XOR operator between bytes


How do you think about supporting XOR ^ operand between bytes objects?

Equivalent python code adding to the inherited class

    def __xor__(self, other):
        Overrides xor operator in order to xor bytes.

        return bytes(x ^ y for x, y in zip(self, other))

1 Like

Why not support all bit wise operations then?

I’m not intimately familiar with an application for this in python. My experience with bit masking is operating on integers for setting individual bits which are turning on/off register values for setting up peripherals on microcontrollers, but that’s in C.


To be honest I’ve proposed XOR because of that this is the only one operand which I’ve realized that I need it :slight_smile:

But hey, your idea is cool, I’m even not aware about possibilities of bytes objects.

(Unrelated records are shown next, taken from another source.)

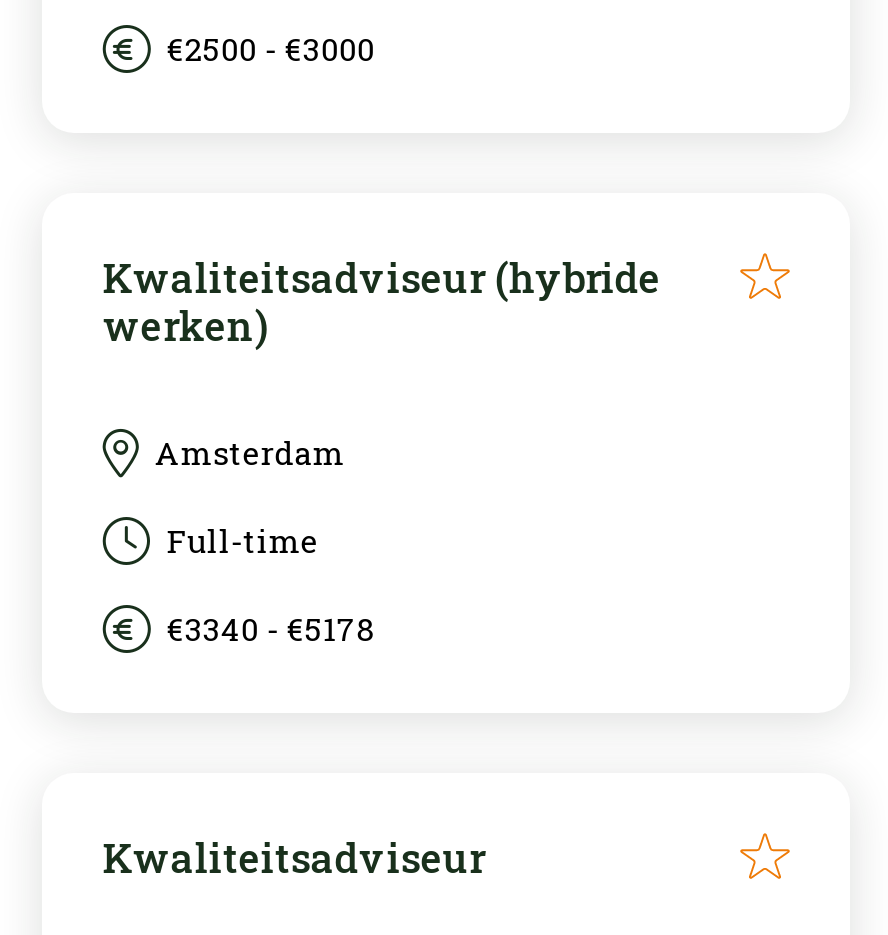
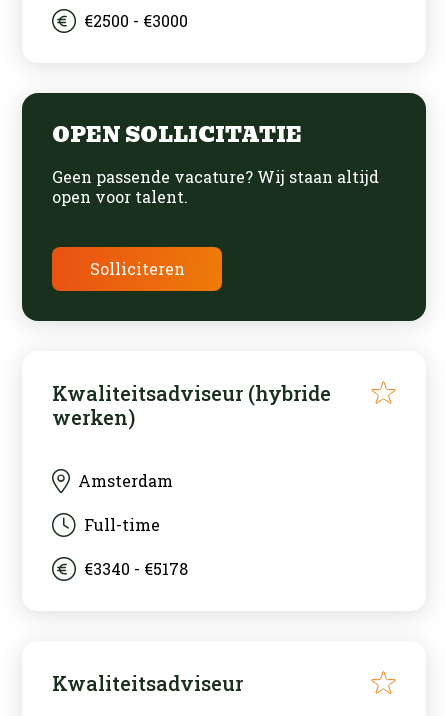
+ [image]
+ OPEN SOLLICITATIE
+ Geen passende vacature? Wij staan altijd
+ open voor talent.
+ Solliciteren
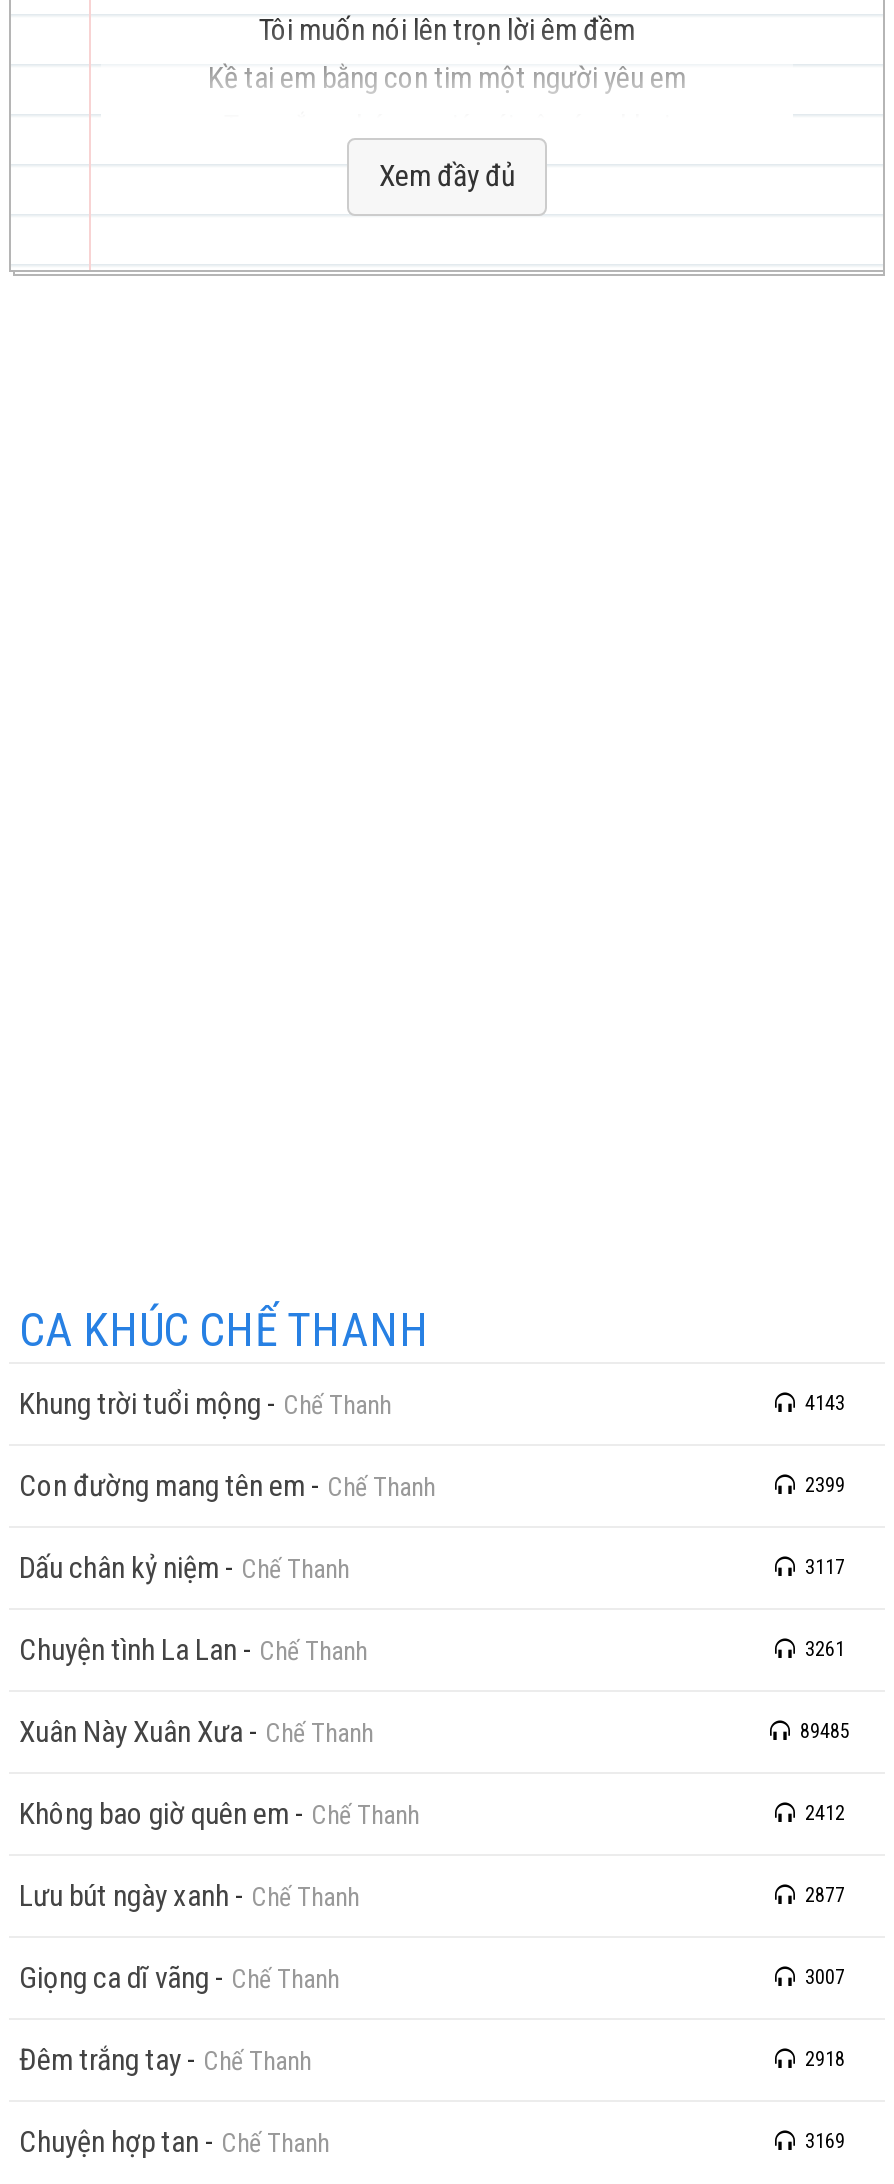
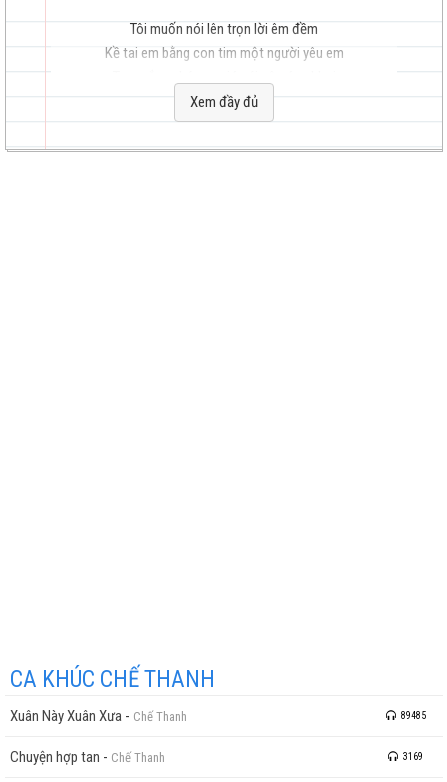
- Khung trời tuổi mộng - Chế Thanh
- 4143
- Con đường mang tên em - Chế Thanh
- 2399
- Dấu chân kỷ niệm - Chế Thanh
- 3117
- Chuyện tình La Lan - Chế Thanh
- 3261

- Không bao giờ quên em - Chế Thanh
- 2412
- Lưu bút ngày xanh - Chế Thanh
- 2877
- Giọng ca dĩ vãng - Chế Thanh
- 3007
- Đêm trắng tay - Chế Thanh
- 2918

XOR is required in some security related calculations like Miyaguchi-Preneel compression where you’re xoring some messages all together, I find it really useful

How would this (any of the bitwise operators) work with bytes of unequal lengths, i.e. len(self) != len(other)?
As given, zip ignores the excess bytes of the longer of the two, but doubt that is by intent

I see three basic options for unequal lengths.

  • Raise an exception if the two aren’t the same length.
  • Behave like zip and truncate to the shorter length.
  • Once the shorter one runs out, just take the other’s byte values verbatim. This would be analogous to or-ing with 0, and-ing with 255, and xor-ing with 0 for those bytes, all of which are no-ops.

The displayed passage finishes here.